* Exercise description *
Leave out the pictures and reproduce all of the data exactly.

* Data extract *

━━━━━━━━━━━━━━━━━━━━━━━━━━━━━━

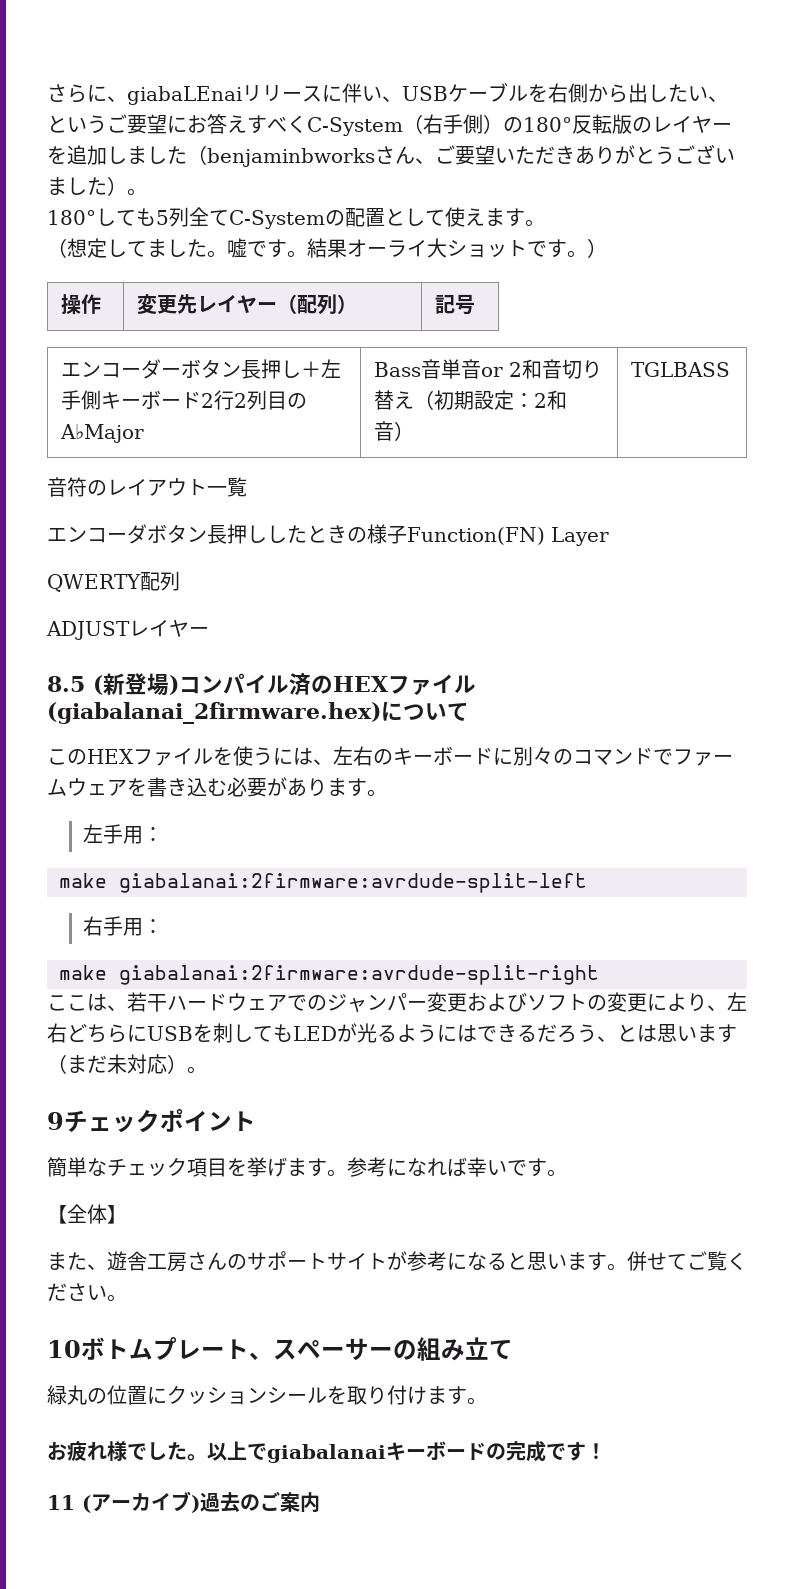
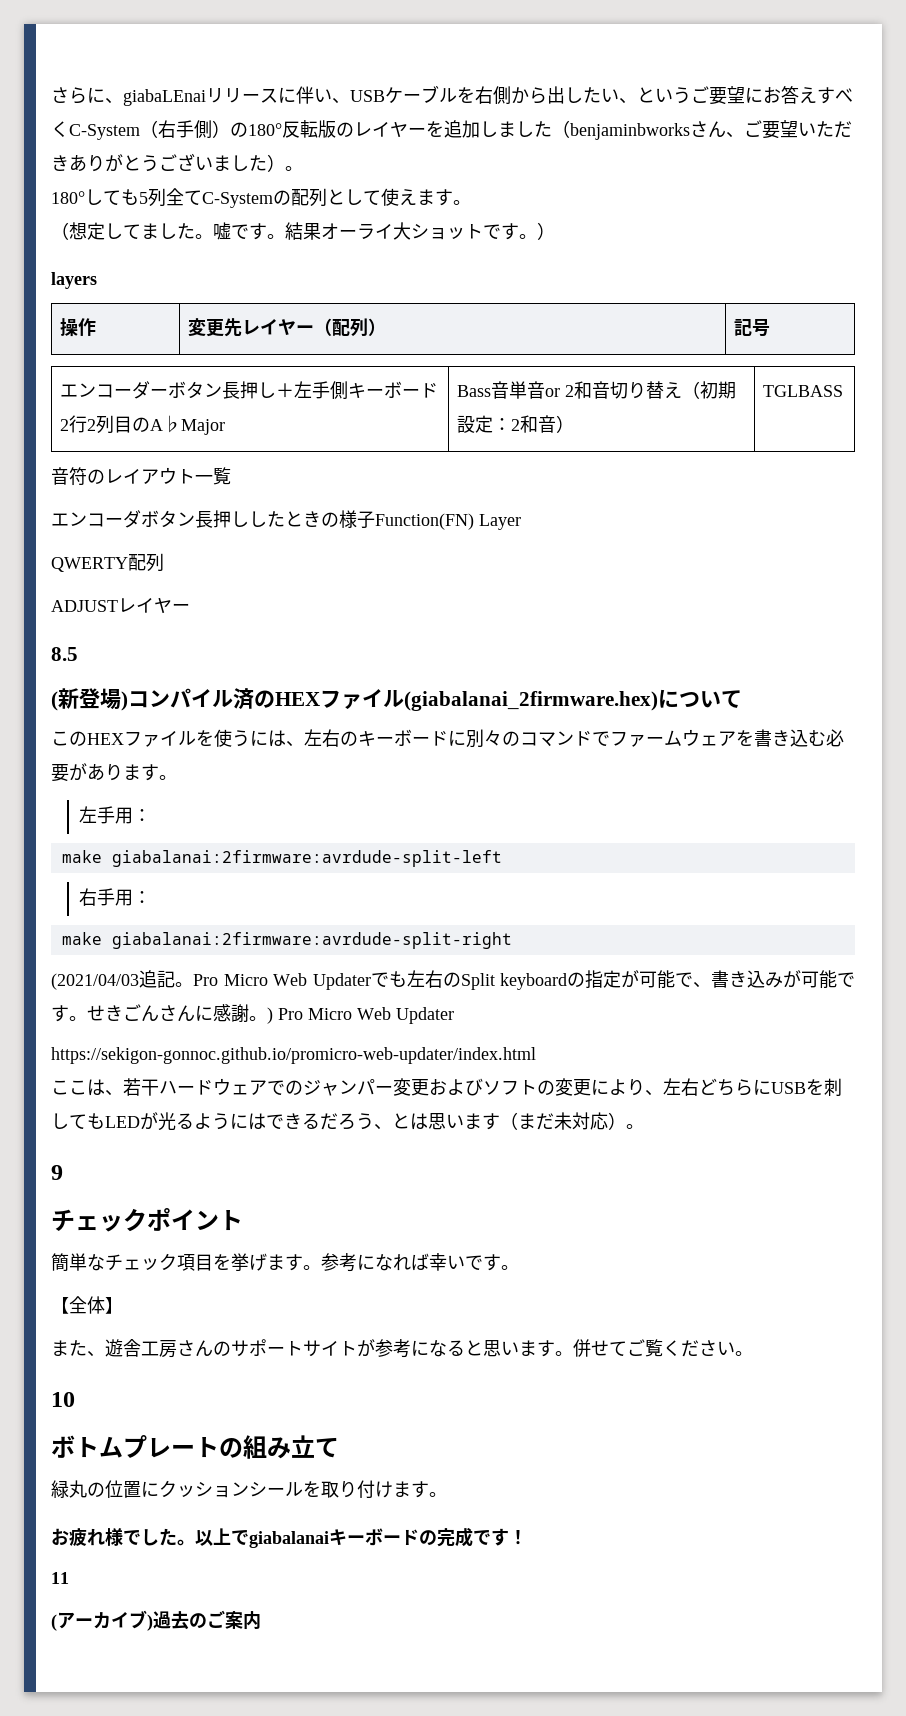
[365,208,385,227] 置 -> [309,188,327,207] 列
(607, 248) none -> [51,272,97,289] // layers
(85, 684) none -> (78, 654) //
(599, 975) none -> [51,970,855,990] [51,1004,454,1024] [51,1047,536,1064] // (2021/04/03追記。Pro Micro Web Updaterでも左右のSplit keyboardの指定が可能で、書き込みが可能です。せきごんさんに感謝。) Pro Micro Web Updater // https://sekigon-gonnoc.github.io/promicro-web-updater/index.html
(64, 1121) none -> (63, 1172) //
(81, 1349) none -> (75, 1399) //
[249,1338,393,1361] 、スペーサー -> (219, 1447) none
(75, 1502) none -> (69, 1578) //

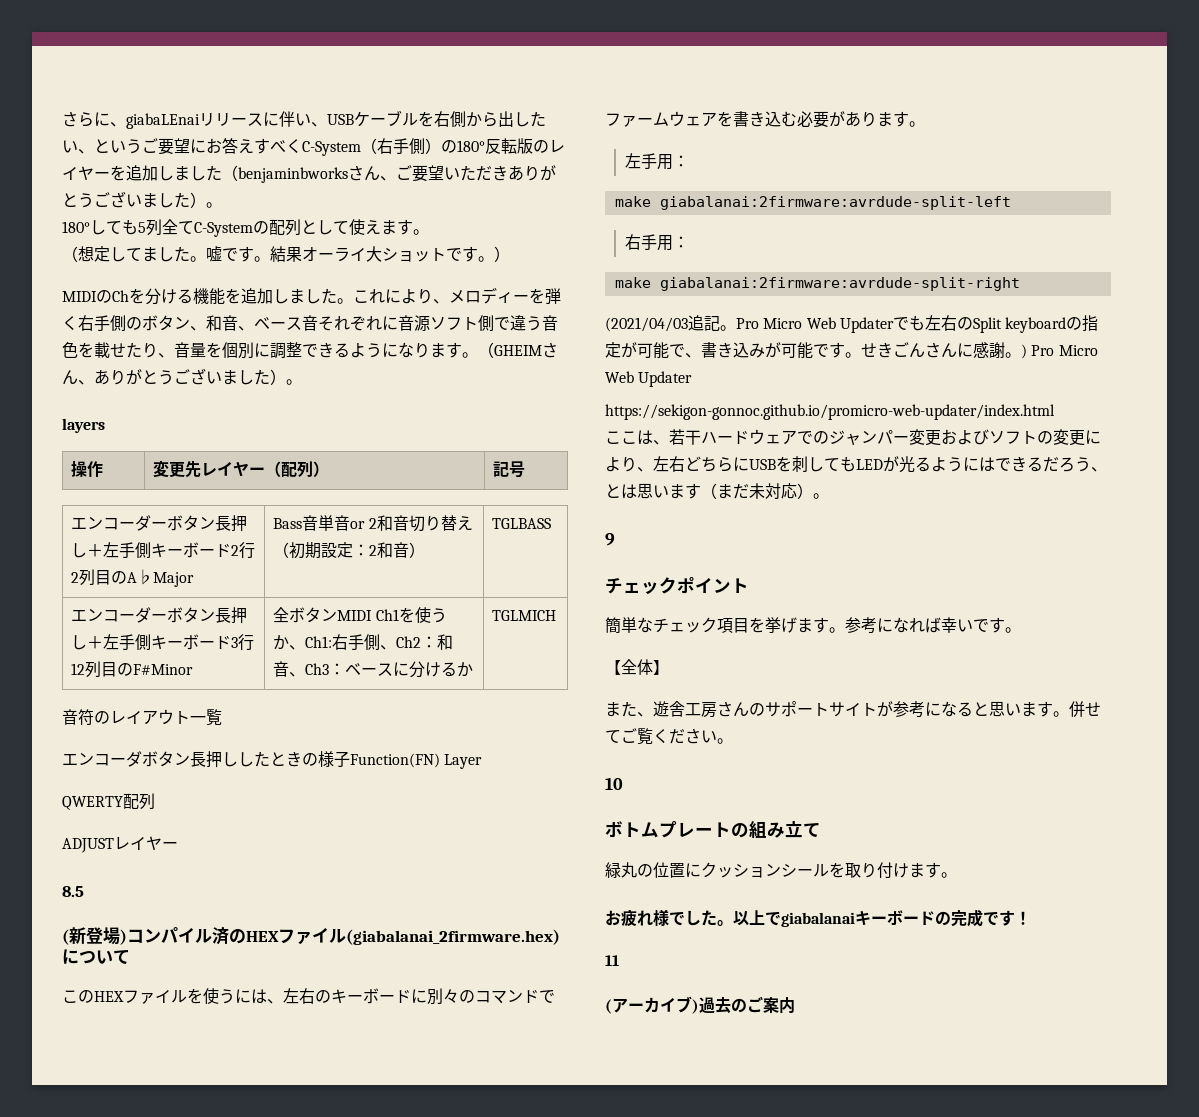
(555, 231) none -> [62,287,561,305] [62,315,558,332] [62,342,558,359] [62,368,302,385] // MIDIのChを分ける機能を追加しました。これにより、メロディーを弾く右手側のボタン、和音、ベース音それぞれに音源ソフト側で違う音色を載せたり、音量を個別に調整できるようになります。（GHEIMさん、ありがとうございました）。
(844, 391) none -> [71,607,248,624] [71,634,255,651] [71,661,194,678] [273,607,447,623] [273,634,454,651] [273,661,474,678] [492,610,557,621] // エンコーダーボタン長押し＋左手側キーボード3行12列目のF#Minor | 全ボタンMIDI Ch1を使うか、Ch1:右手側、Ch2：和音、Ch3：ベースに分けるか | TGLMICH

━━━━━━━━━━━━━━━━━━━━━━━━━━━━━━

* Answer to the exercise *
[365,208,385,227] 置 -> [309,188,327,207] 列
(607, 248) none -> [51,272,97,289] // layers
(85, 684) none -> (78, 654) //
(599, 975) none -> [51,970,855,990] [51,1004,454,1024] [51,1047,536,1064] // (2021/04/03追記。Pro Micro Web Updaterでも左右のSplit keyboardの指定が可能で、書き込みが可能です。せきごんさんに感謝。) Pro Micro Web Updater // https://sekigon-gonnoc.github.io/promicro-web-updater/index.html
(64, 1121) none -> (63, 1172) //
(81, 1349) none -> (75, 1399) //
[249,1338,393,1361] 、スペーサー -> (219, 1447) none
(75, 1502) none -> (69, 1578) //

(555, 231) none -> [62,287,561,305] [62,315,558,332] [62,342,558,359] [62,368,302,385] // MIDIのChを分ける機能を追加しました。これにより、メロディーを弾く右手側のボタン、和音、ベース音それぞれに音源ソフト側で違う音色を載せたり、音量を個別に調整できるようになります。（GHEIMさん、ありがとうございました）。
(844, 391) none -> [71,607,248,624] [71,634,255,651] [71,661,194,678] [273,607,447,623] [273,634,454,651] [273,661,474,678] [492,610,557,621] // エンコーダーボタン長押し＋左手側キーボード3行12列目のF#Minor | 全ボタンMIDI Ch1を使うか、Ch1:右手側、Ch2：和音、Ch3：ベースに分けるか | TGLMICH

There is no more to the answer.